I love tracking vocals. I usually give the engineer the day off as I dig in for a one-on-one with the singer.
I prepare by creating 16 or so Work Tracks in the ProTools session, all with the same input and output (I don't use playlists). I open the "comments" boxes on the tracks in anticipation of making performance notes. The returns will have no effects. I don't want the singer to hide behind reverb wash.
My favorite vocal chain is a Telefunken U47 into a Neve 1073 mic pre/EQ with a UA175b and a Urie1176 limiter/compressor on the way to the recorder. Not much EQ adjustment during vocal tracking, but I'm not shy with compression and usually have them set fairly strong. I ask the vocalist to get loud so I can set the peak level, then I ask the vocalist to sing softly to make sure the quiet stuff comes up.
I start by recording two full passes of the song, so the singer will feel comfortable and I can get to know the song. These "warm-up" tracks provide a visual guide of where the vocals are in the song. Those first two takes are usually full of good performance bits that I can put into the comp later.

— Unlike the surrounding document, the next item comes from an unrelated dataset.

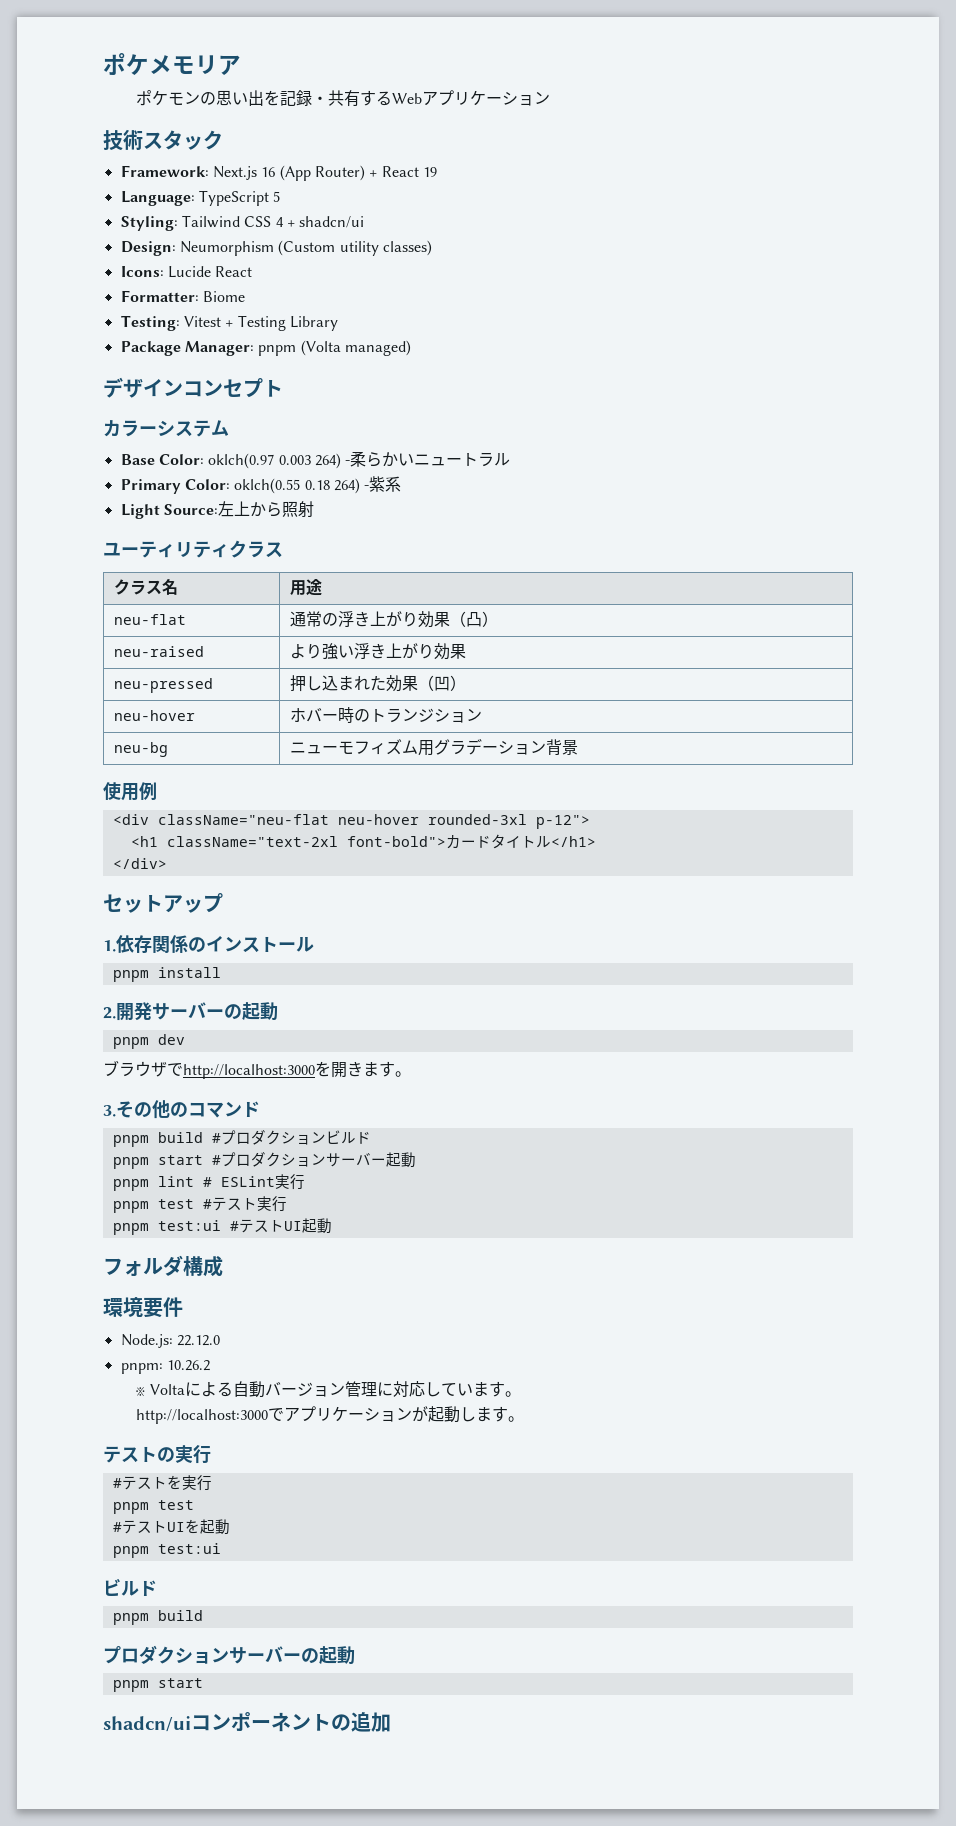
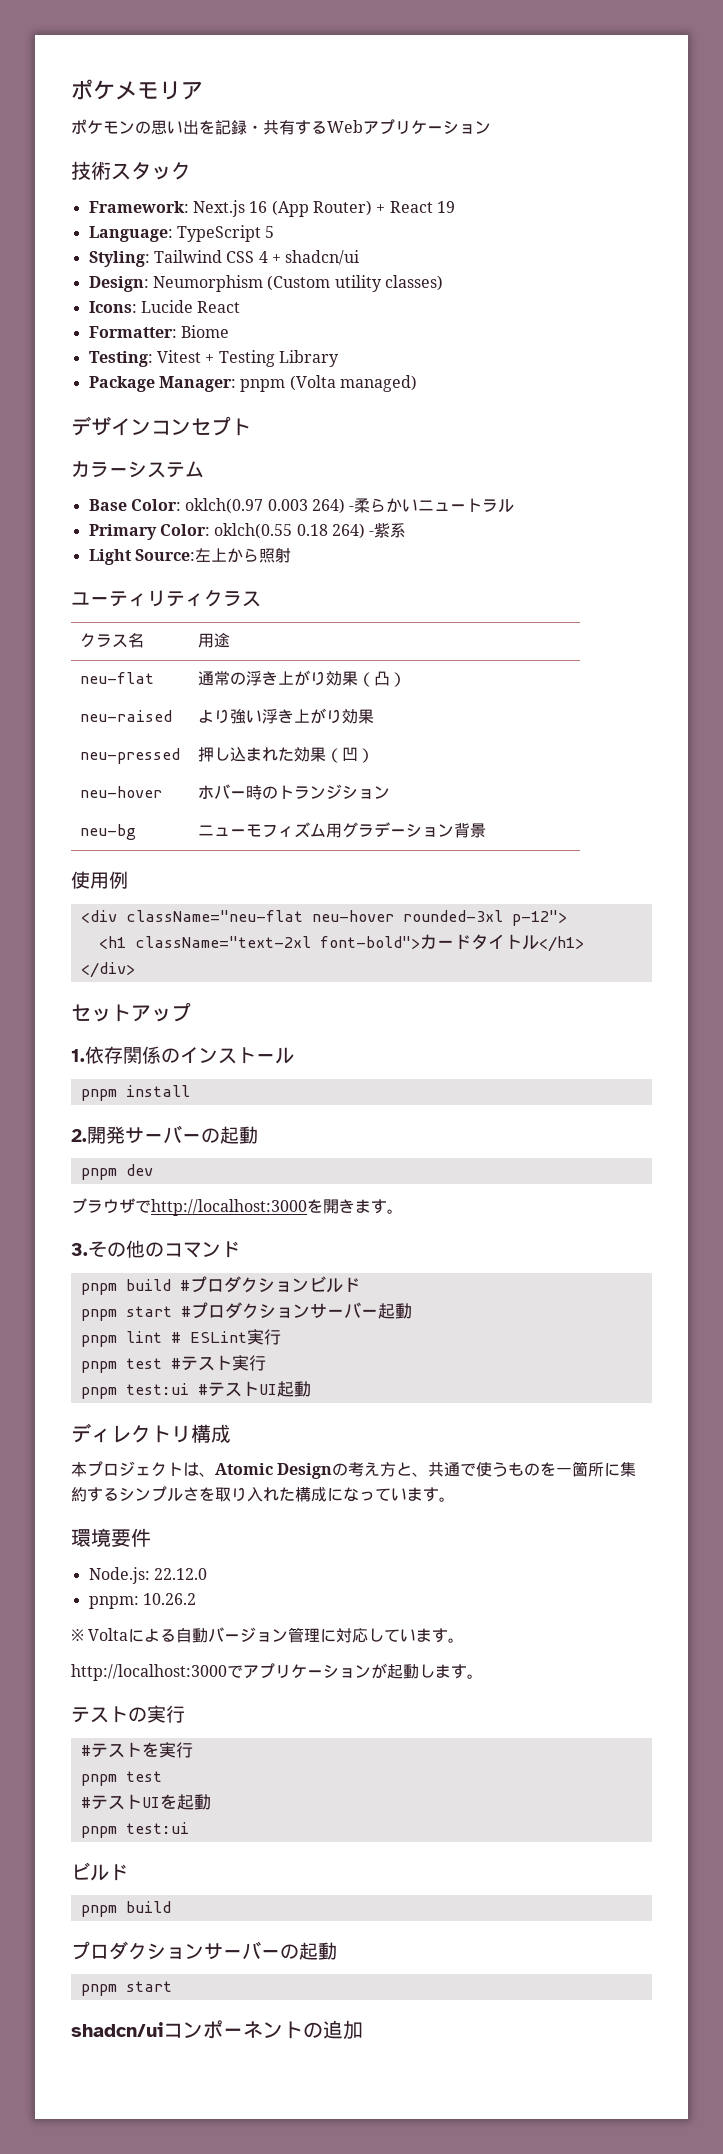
- フォルダ構成
+ ディレクトリ構成
+ 本プロジェクトは、Atomic Designの考え方と、共通で使うものを一箇所に集約するシンプルさを取り入れた構成になっています。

After the first two "warm-up" takes, we will concentrate on one section of the song at a time, recording four or so takes of verse one, etc., each take recorded on its own Work Track, staggering tracks as we go. As we record, I tap notes into the comments box, identifying what parts of that performance I like, using an easy labeling system:
V1 = verse one
PC1 = pre-chorus one
C1 = chorus one
BR = bridge
So, if I like the performance on the third phrase of the first verse, I will mark it as:
More stars signify liking it better. If I don't like the take, I don't mark it. If I really like the take, I'll mark it with three or four stars! By the end of recording, the comment boxes are usually full of notes, which I use to make a comp of the best parts of our vocal recording. I'll create a Lead Vocal Comp track in the session and drag the best bits from the Work Tracks onto this track. The notes make it so easy that often I will have the Comp finished before the end of recording, as I'll be cutting, dragging and pasting while the vocalist is still singing. I'll then listen back to the Lead Vocal Comp, detail it, move anything with timing issues, clean up and add fades.
Often there will be good left-over lead vocal takes, and I'll use those to create a pair of unison doubles to add dynamics in the choruses. I will also build color by adding pairs of harmonies in sections of the song. If the singer does not have an idea for a harmony, I will sing some harmony ideas, using a talk-back mic to record parts into the session, then have the singer copy what I have done. Many vocalists do better to sing the harmony part without hearing the lead part that they are harmonizing to.
Oh, there are so many situations and challenges in vocal recording to address. I have a whole bag of tricks to get what I want out of a vocalist. I'll often distract them in ridiculous ways to get their mind off of their throat. Tasks like "pretend you are swimming", or "jump up and down", or "run around the block three times and come back and sing". Once I had a singer dress up in a wedding dress to get her magic vocal performance. On the System Of A Down record, I had Serge hang up-side down and scream. His face turned bright red and his eyes started to pop out. Almost killed the guy... so I stopped doing that!